I nodded. “Makes sense to me.”
Jamie furrowed his brow. “You don’t seem bothered by how Machiavellian it is.”
“It’s not Machiavellian,” I said. “It’s just survival.”
We were running wall-to-wall promos for the interview. He was a retired football player who planned to speak out on the NFL’s long-term cover-up of brain damage. In addition to being a Hall of Famer, he was the stoic and silent type. When he spoke, people listened.
Rebecca and Eliza returned to the newsroom around lunchtime on Thursday, after taping the interview. They stood outside Rebecca’s office, conferring. The interview must have gone well. If Rebecca was listening this carefully, it meant she was in a good mood.
Rebecca and Eliza spent most of the day in the edit room. After a few hours, Eliza opened the door and stuck her head out. “Jamie!” she yelled. “Come eyeball this for me.”
Half an hour later, Jamie returned, looked subdued.
“Uh-oh,” I said. “I guess I don’t need to ask.”
He sighed. “It’s not the worst thing I’ve ever seen.

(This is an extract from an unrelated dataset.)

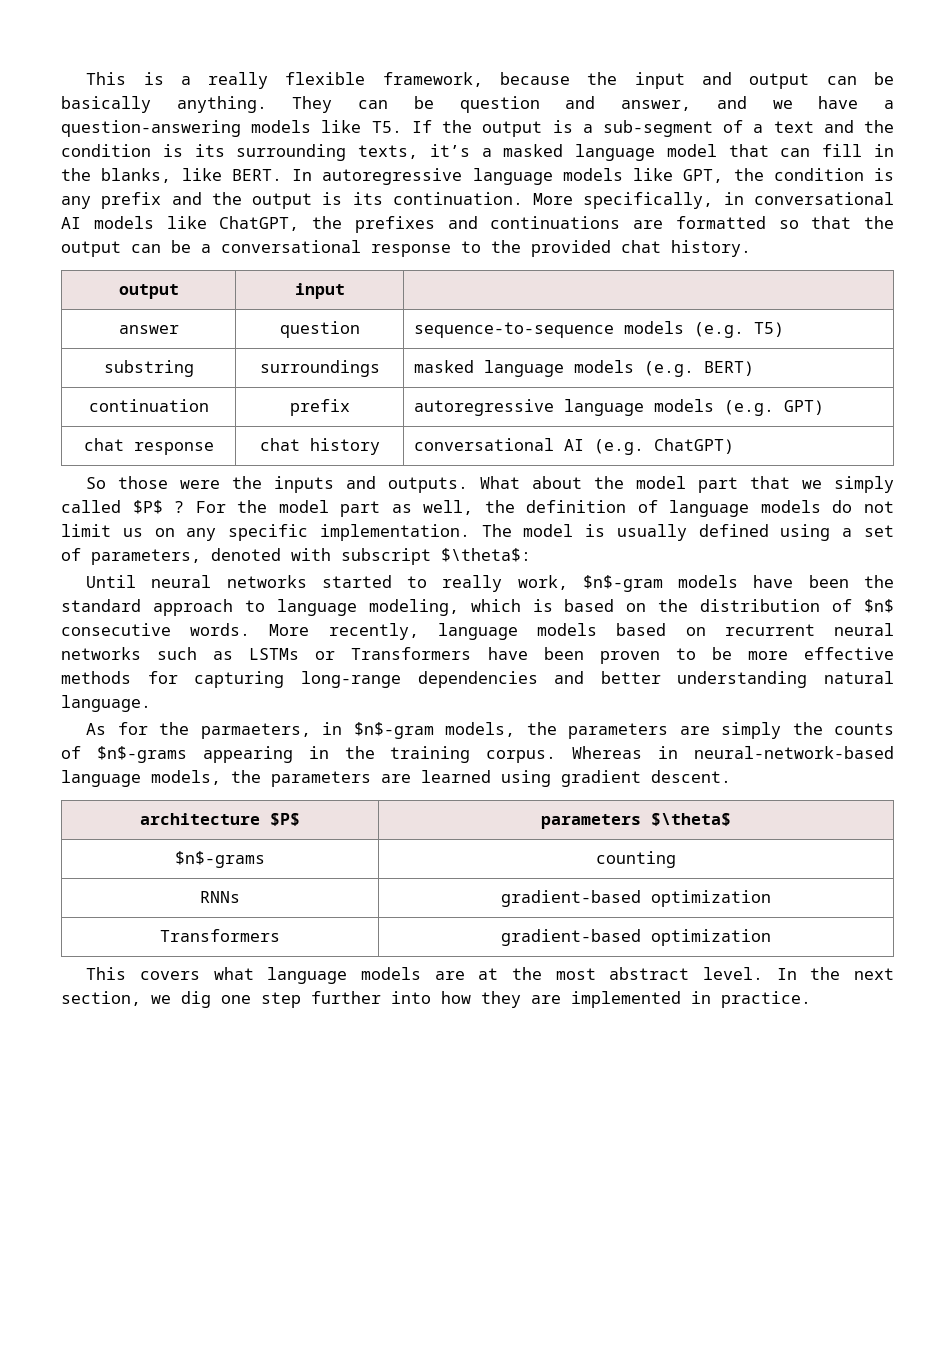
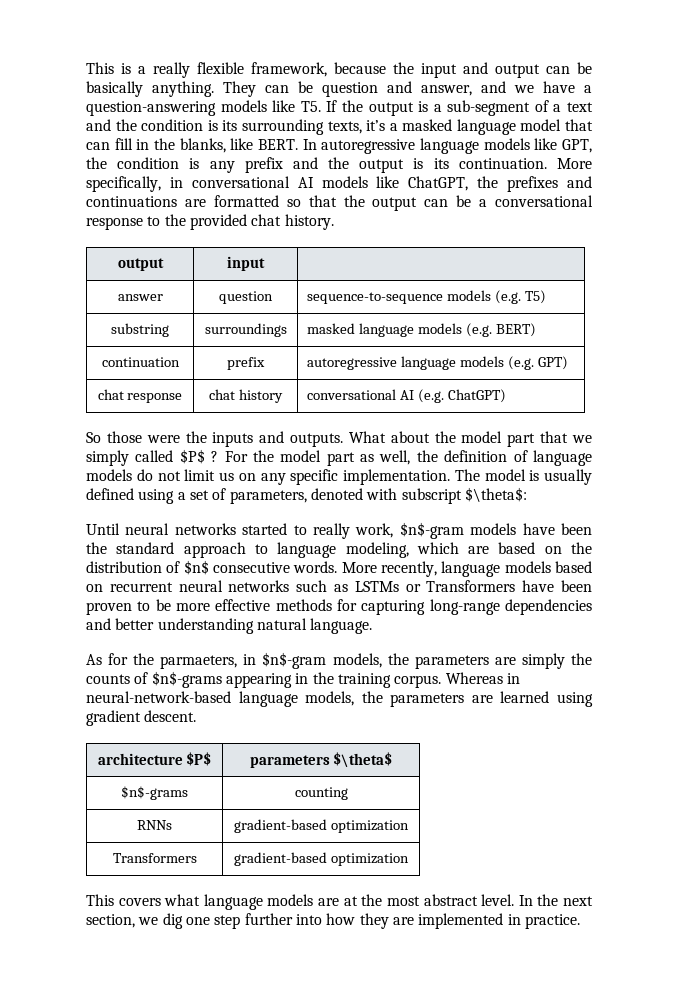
- Until neural networks started to really work, $n$-gram models have been the standard approach to language modeling, which is based on the distribution of $n$ consecutive words.
+ Until neural networks started to really work, $n$-gram models have been the standard approach to language modeling, which are based on the distribution of $n$ consecutive words.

We’ve got him saying some incendiary stuff. He has proof that officials ignored the data. But it just feels… flat. Lifeless.”

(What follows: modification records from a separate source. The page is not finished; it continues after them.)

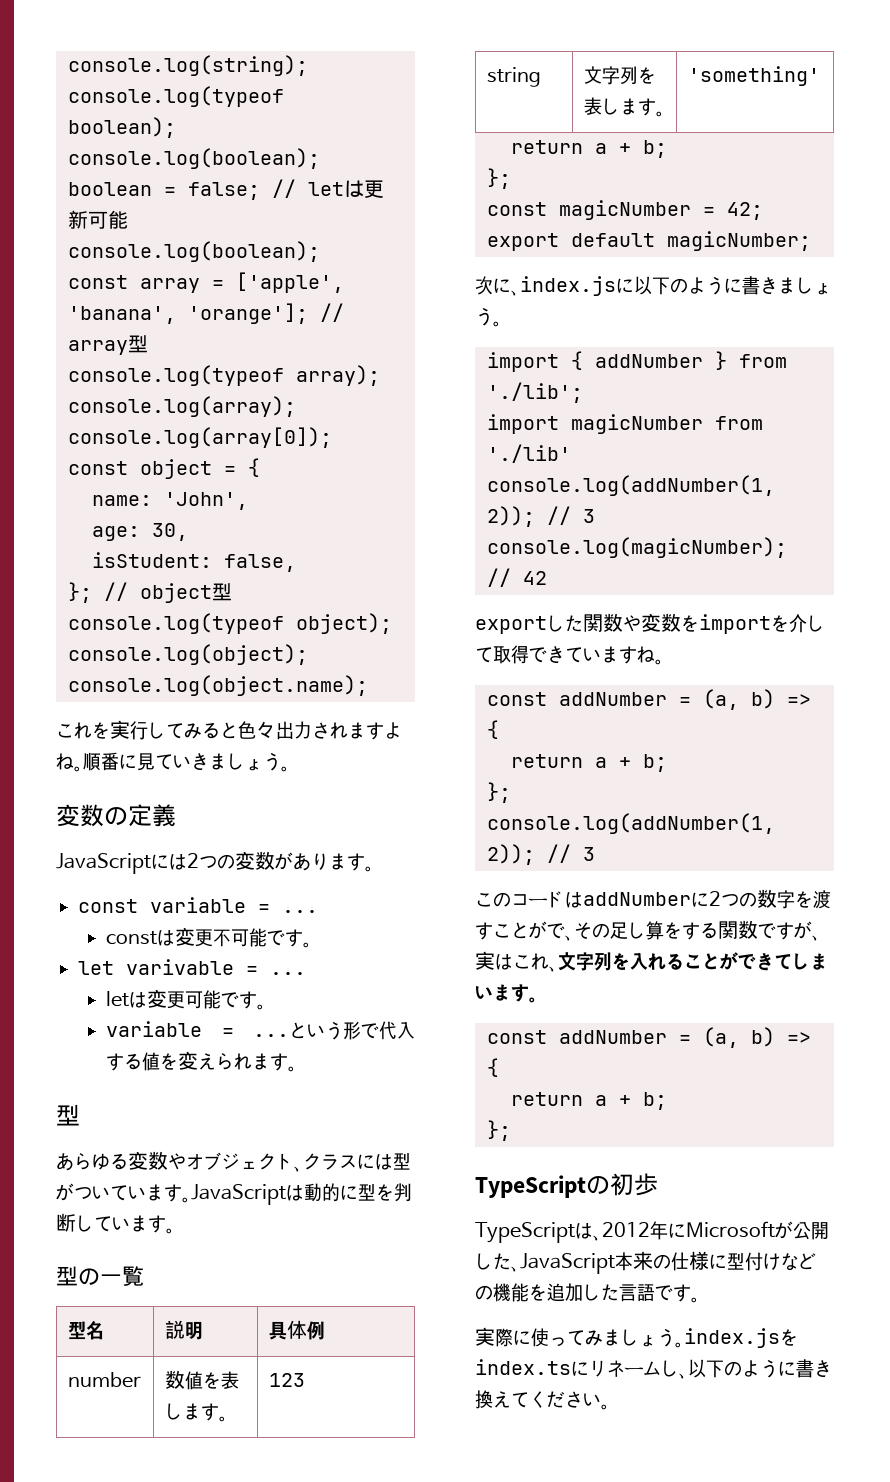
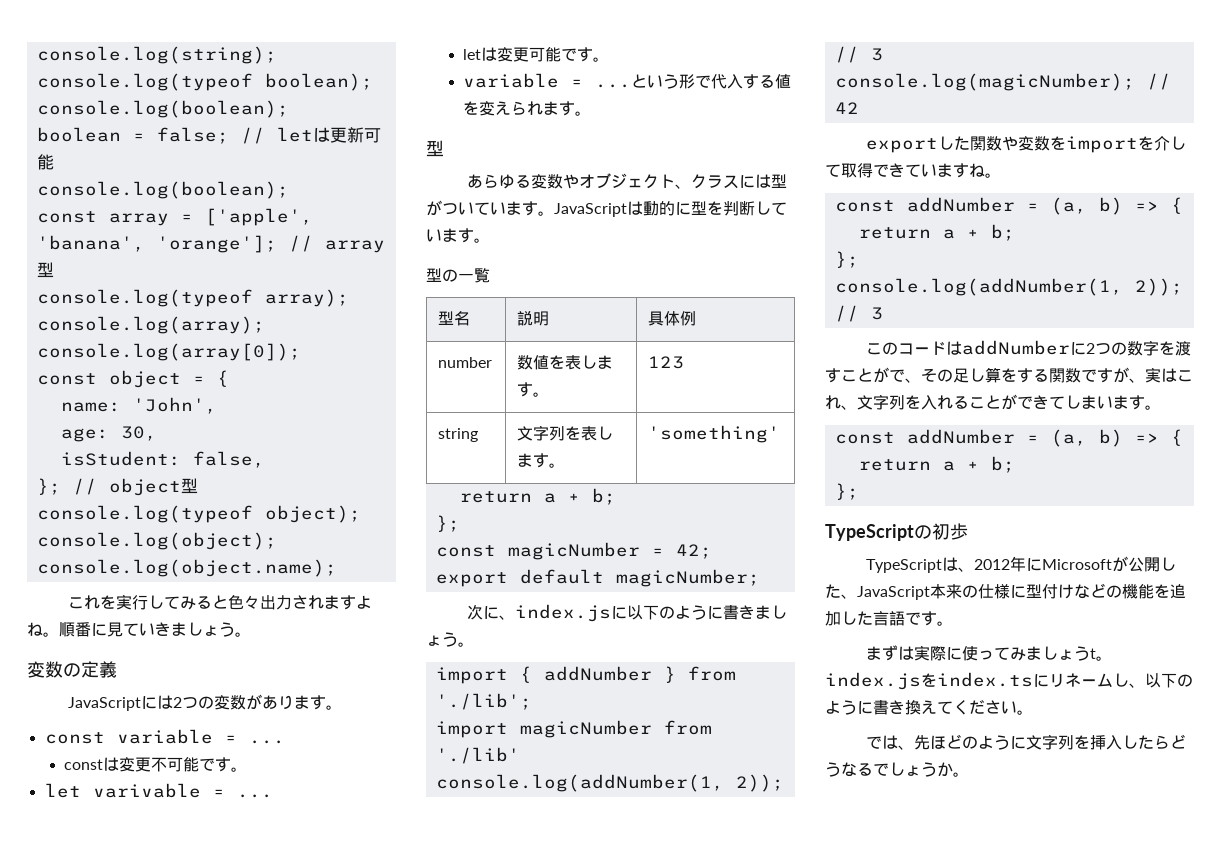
- 実際に使ってみましょう。index.jsをindex.tsにリネームし、以下のように書き換えてください。
+ まずは実際に使ってみましょうt。index.jsをindex.tsにリネームし、以下のように書き換えてください。
+ では、先ほどのように文字列を挿入したらどうなるでしょうか。

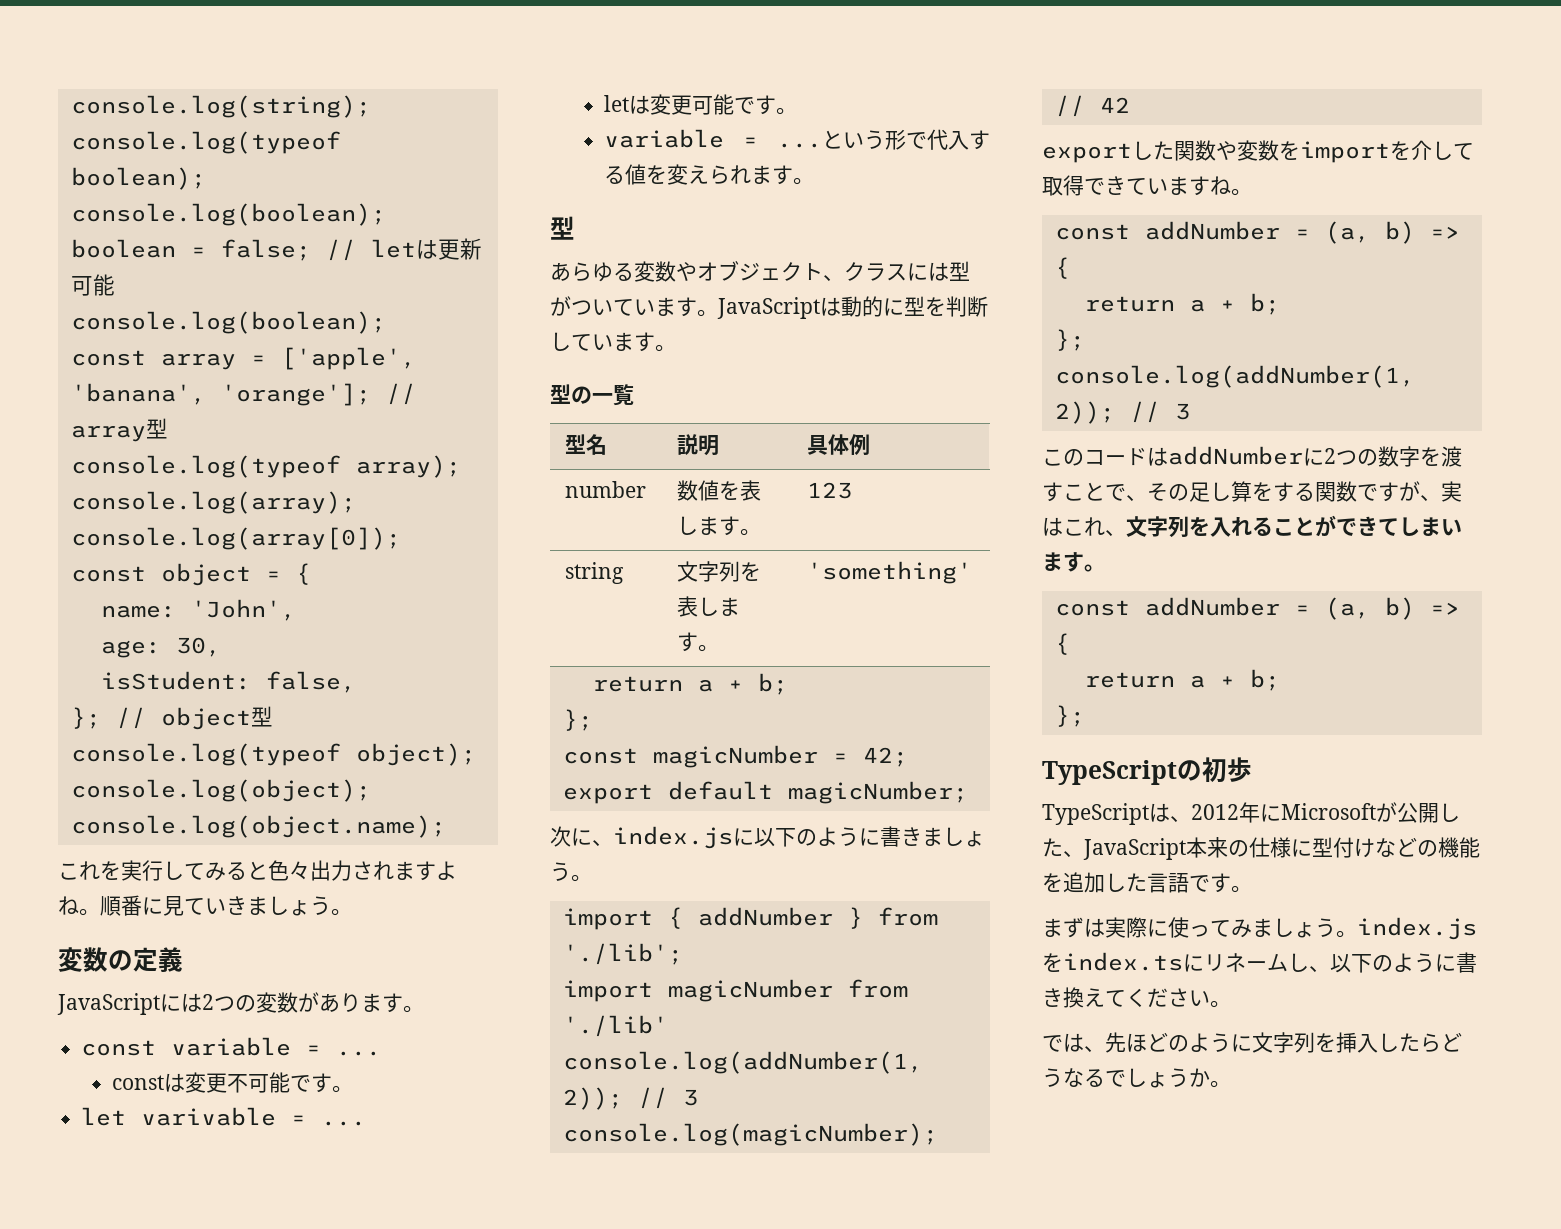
- このコードはaddNumberに2つの数字を渡すことがで、その足し算をする関数ですが、実はこれ、文字列を入れることができてしまいます。
+ このコードはaddNumberに2つの数字を渡すことで、その足し算をする関数ですが、実はこれ、文字列を入れることができてしまいます。
- まずは実際に使ってみましょうt。index.jsをindex.tsにリネームし、以下のように書き換えてください。
+ まずは実際に使ってみましょう。index.jsをindex.tsにリネームし、以下のように書き換えてください。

“It probably doesn’t help that he’s so serious.”
Jamie shook his head. “No, it’s not that. He’s good on camera. He’s got gravitas. But after the segment’s over, you’re kind of left thinking—so what?”
“Yikes.”
“I know. It needs something.”
I drummed my fingers. “It’s hideous, when you think about it.”
“I agree,” Jamie said.
“I mean, children are at risk. Children with young, developing brains. How many teenagers play football in this country? Doesn’t Rebecca’s son play?”

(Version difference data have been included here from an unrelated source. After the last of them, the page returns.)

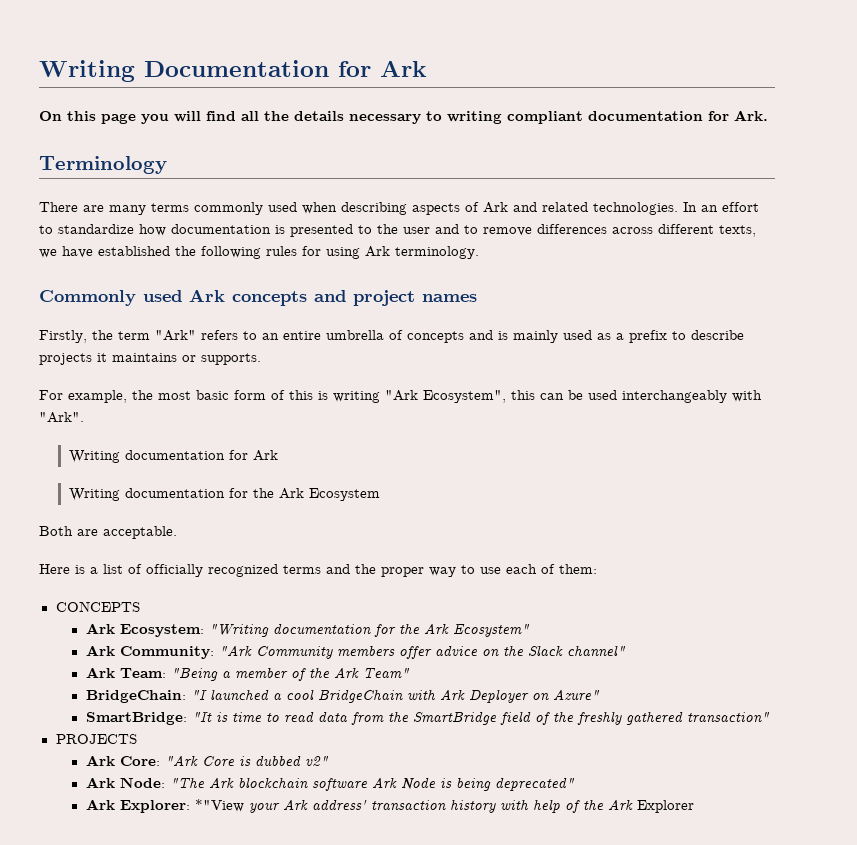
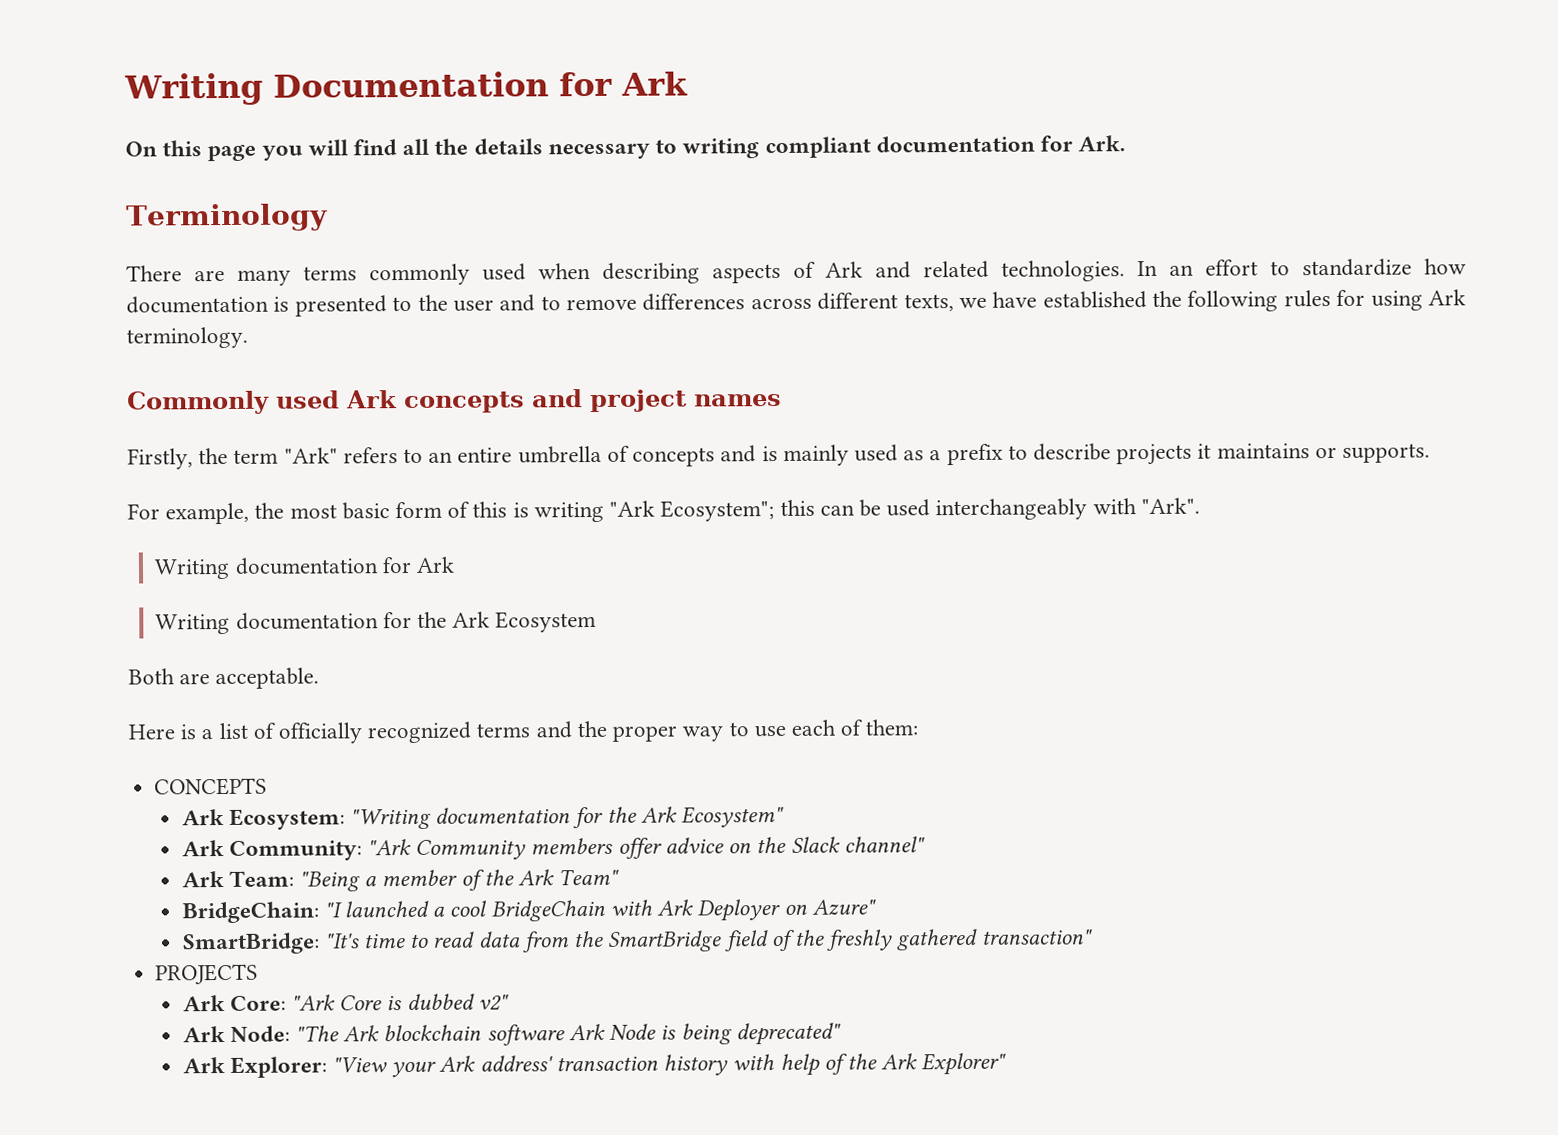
- For example, the most basic form of this is writing "Ark Ecosystem", this can be used interchangeably with "Ark".
+ For example, the most basic form of this is writing "Ark Ecosystem"; this can be used interchangeably with "Ark".
- SmartBridge: "It is time to read data from the SmartBridge field of the freshly gathered transaction"
+ SmartBridge: "It's time to read data from the SmartBridge field of the freshly gathered transaction"
- Ark Explorer: *"View your Ark address' transaction history with help of the Ark Explorer
+ Ark Explorer: "View your Ark address' transaction history with help of the Ark Explorer"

Jamie had been spinning back and forth in his chair, which he always did while mulling, but he stopped. “Yes. Exactly,” he said. He jumped to his feet. “Come with me.”
Rebecca and Eliza were in the edit room, standing behind a hassled-looking woman. Eliza was probably itching to grab the controls, but union rules meant that only an editor could do this work. The editors tended to be older and grumpier, and they didn’t always appreciate fresh-faced producers coming into the room with a segment to crash. I was scared of this particular woman: she was a chain-smoker from Staten Island who sometimes reminded me of my mother. She did the work well, but with a maximum of grumbling. But with Rebecca and Eliza in the room, she was silent and deferential.
“Yes?” Eliza said, with a look of this had better be important.
Jamie pushed me forward. “Tell them what you just told me.”
“About how many teenagers play football?” I said, and Jamie nodded. I took a deep breath. “I was just saying how outrageous it is. That there are children at risk, whose brains are still developing. If they’d known this sooner, parents might have thought twice about letting their kids play football. Even your son, Rebecca. Doesn’t he play football?”
Jamie snapped his fingers. “That’s the lead-in. Right there. That’s the frame for this whole story.”
“It’s a public health risk.” Rebecca nodded slowly. “It’s about our children. Shit. Why didn’t I think of that?”
“It’s a question every mother has to ask herself,” Eliza said. “Knowing what I know, am I willing to let my child do this? Jamie, this is really good.”
“It was all Violet.”
“ Violet, ” Eliza said, grabbing my forearm. “Nice work. Can you chase down the up-to-date stats on how many kids play? Anything you can find on concussions, too.”